If most of your carrots branched, or if the soil has no rocks, the problem may originate in their cultivation. Carrots will divide into prongs if they are transplanted. Their roots, especially the growing tips, do not like to be touched or disturbed. Carrots also will fork if they have grown too far before they are thinned. Also, the roots will divide if they are touched at any time by careless weeding or hoeing. Treat them always as the most delicate vegetable in the garden.

To grow carrots with the best shape, thin the plants to about three inches apart when they are no more than three inches tall. For the rest of the growing season, be gentle as you clean out the weeds. And, of course, plant next year's carrots in the part of the garden with the fewest rocks.

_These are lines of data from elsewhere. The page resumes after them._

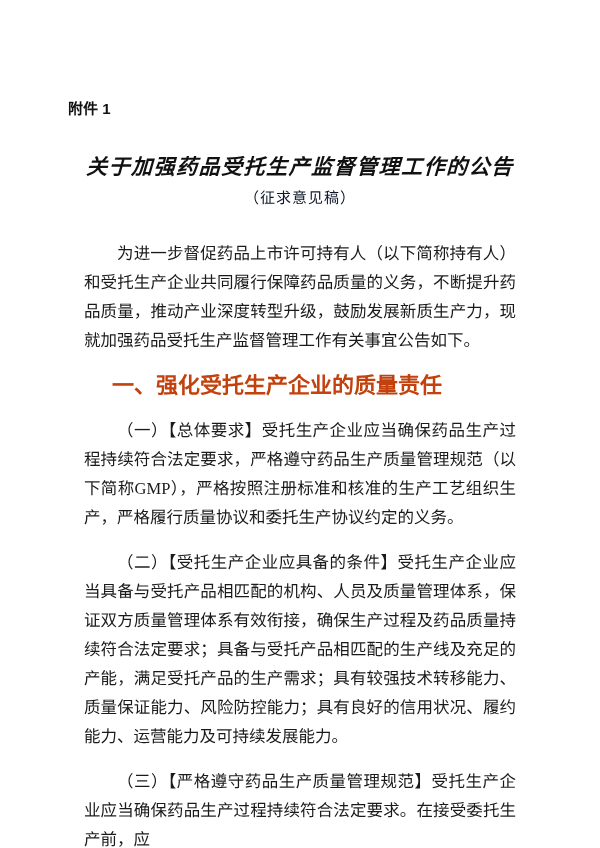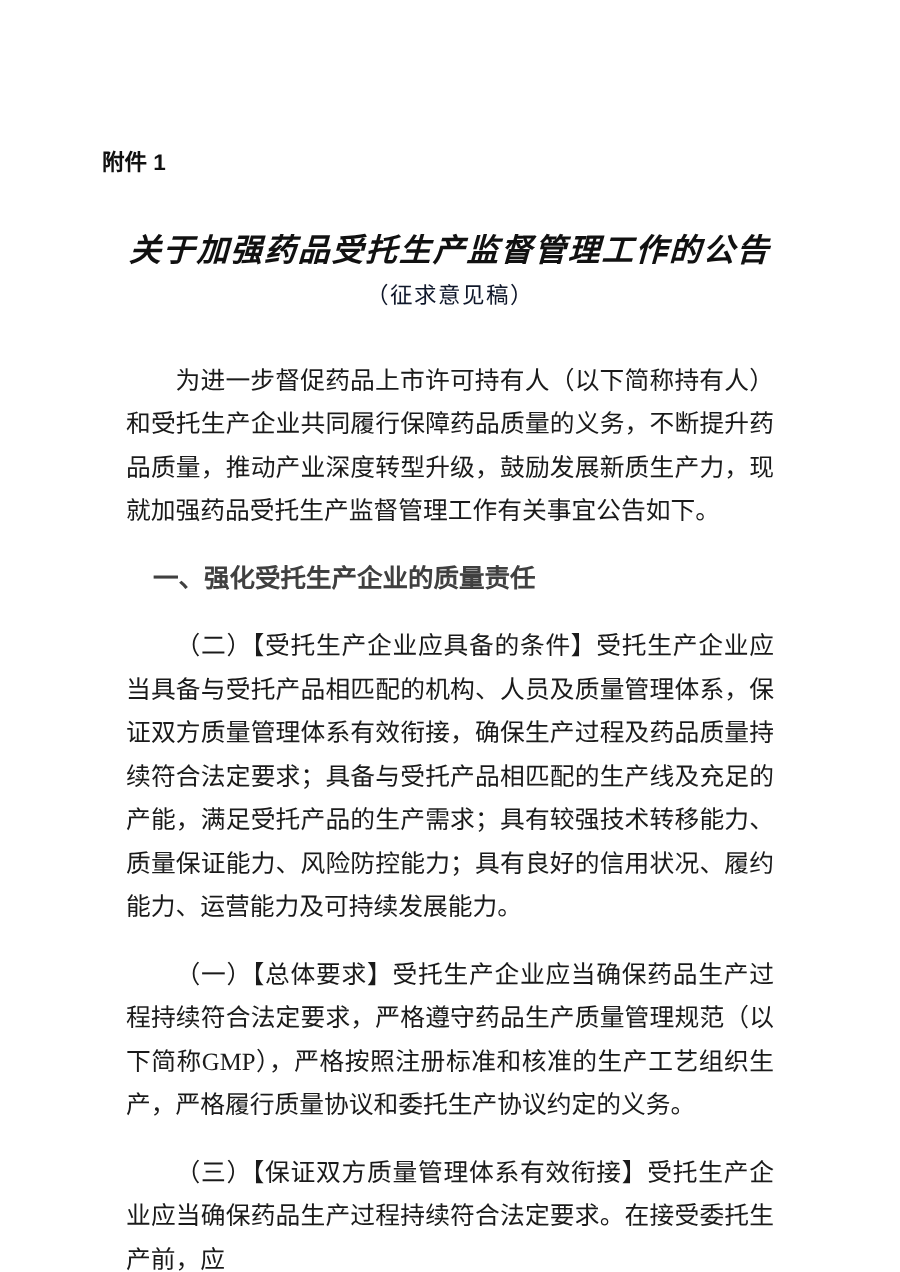"一、强化受托生产企业的质量责任" .section-heading { color: #404040 -> #c2410c; font-size: 17px -> 22px }
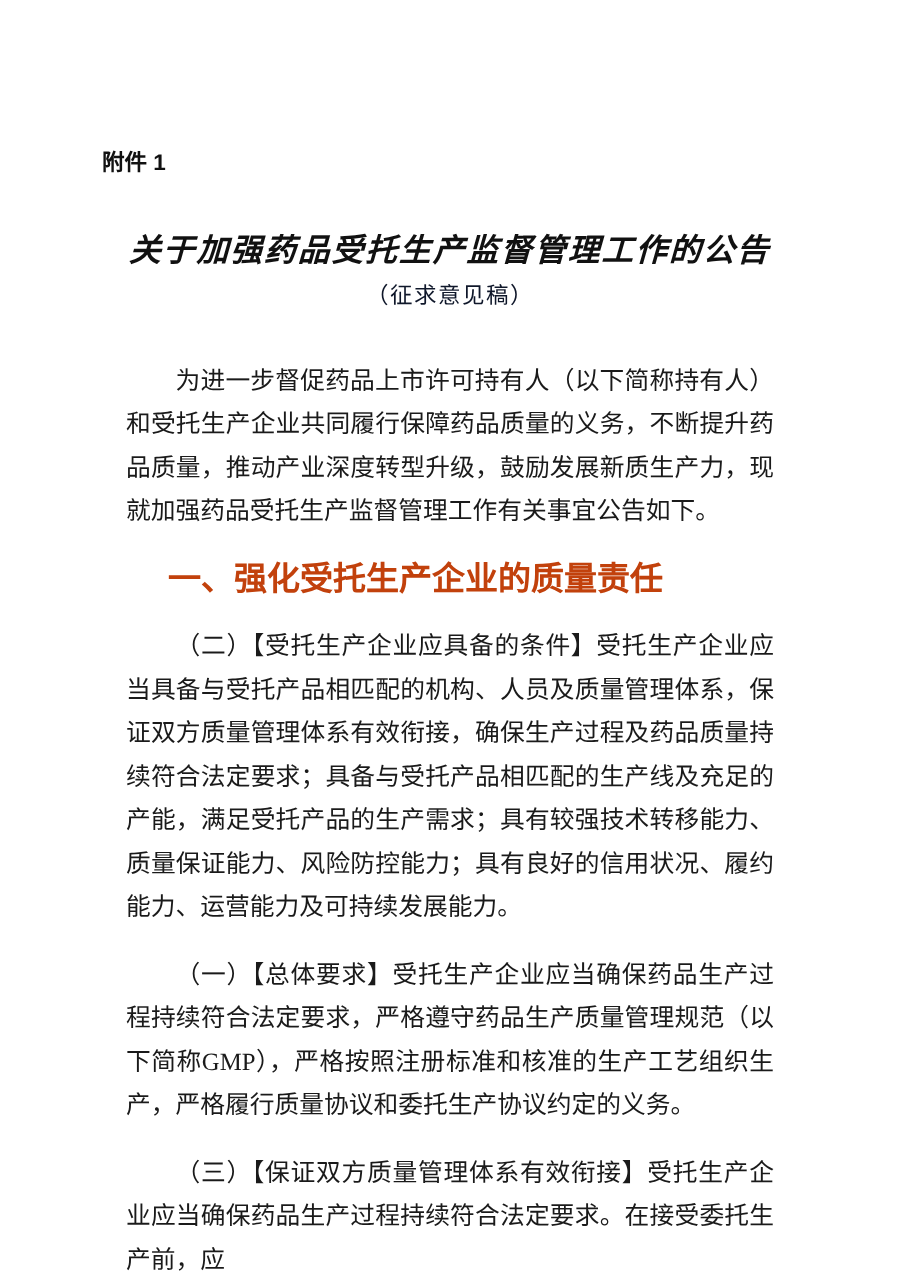"（二）【受托生产企业应具备的条件】受托生产企业应当具备与受托产品相匹配的机构、人" p.para { order: before "（一）【总体要求】受托生产企业应当确保药品生产过程持续符合法定要求，严格遵守药品" -> after "（一）【总体要求】受托生产企业应当确保药品生产过程持续符合法定要求，严格遵守药品" }
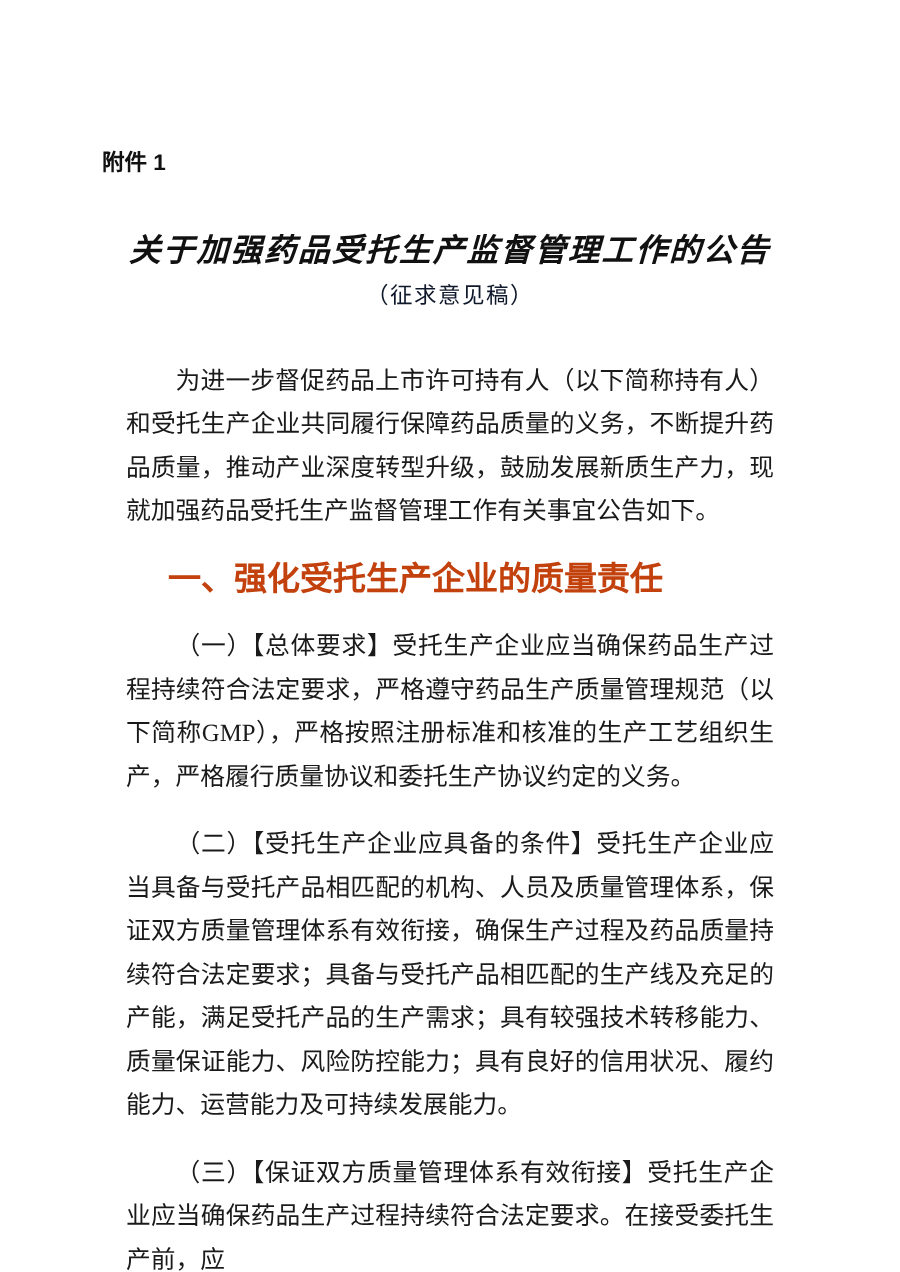"【保证双方质量管理体系有效衔接】" span.tag { text: 保证双方质量管理体系有效衔接 -> 严格遵守药品生产质量管理规范 }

If you want to grow the perfect carrot, guaranteed to win the blue ribbon at the county fair, here is the established technique. It is only for devoted carrot growers. Punch some holes in a five-gallon bucket. Fill it with coarse sand and moisten the sand. With a crowbar, bore a hole for each carrot. Do not try to grow more than six carrots per bucket. Fill the holes with a mixture of potting soil and compost, in equal parts. Add a little fertilizer to each hole. Sow carrot seed on the top of each hole and care for the carrots as usual. They can be harvested by turning the bucket on its side and pouring out the contents.


My vegetable discovery of the year is a potato variety I had not tried before, Red Pontiac. Even in this year of uncooperative gardening weather, the plants produced a respectable number of perfectly-sized potatoes. There were no marbles and no monsters. And no scab.

Intrigued by the uniform size and shape, I researched something of the varietal history. Many other gardeners like this potato, which seems to adapt to a huge variety of growing conditions. A widespread crop in this country, it is also popular in South American and Australia.

Red Pontiac turns out to be an old variety which first appeared on a plant in Florida in 1945, as a mutant of a still older variety called Pontiac. It is good for most potato cooking methods. This is a potato that I will be growing again.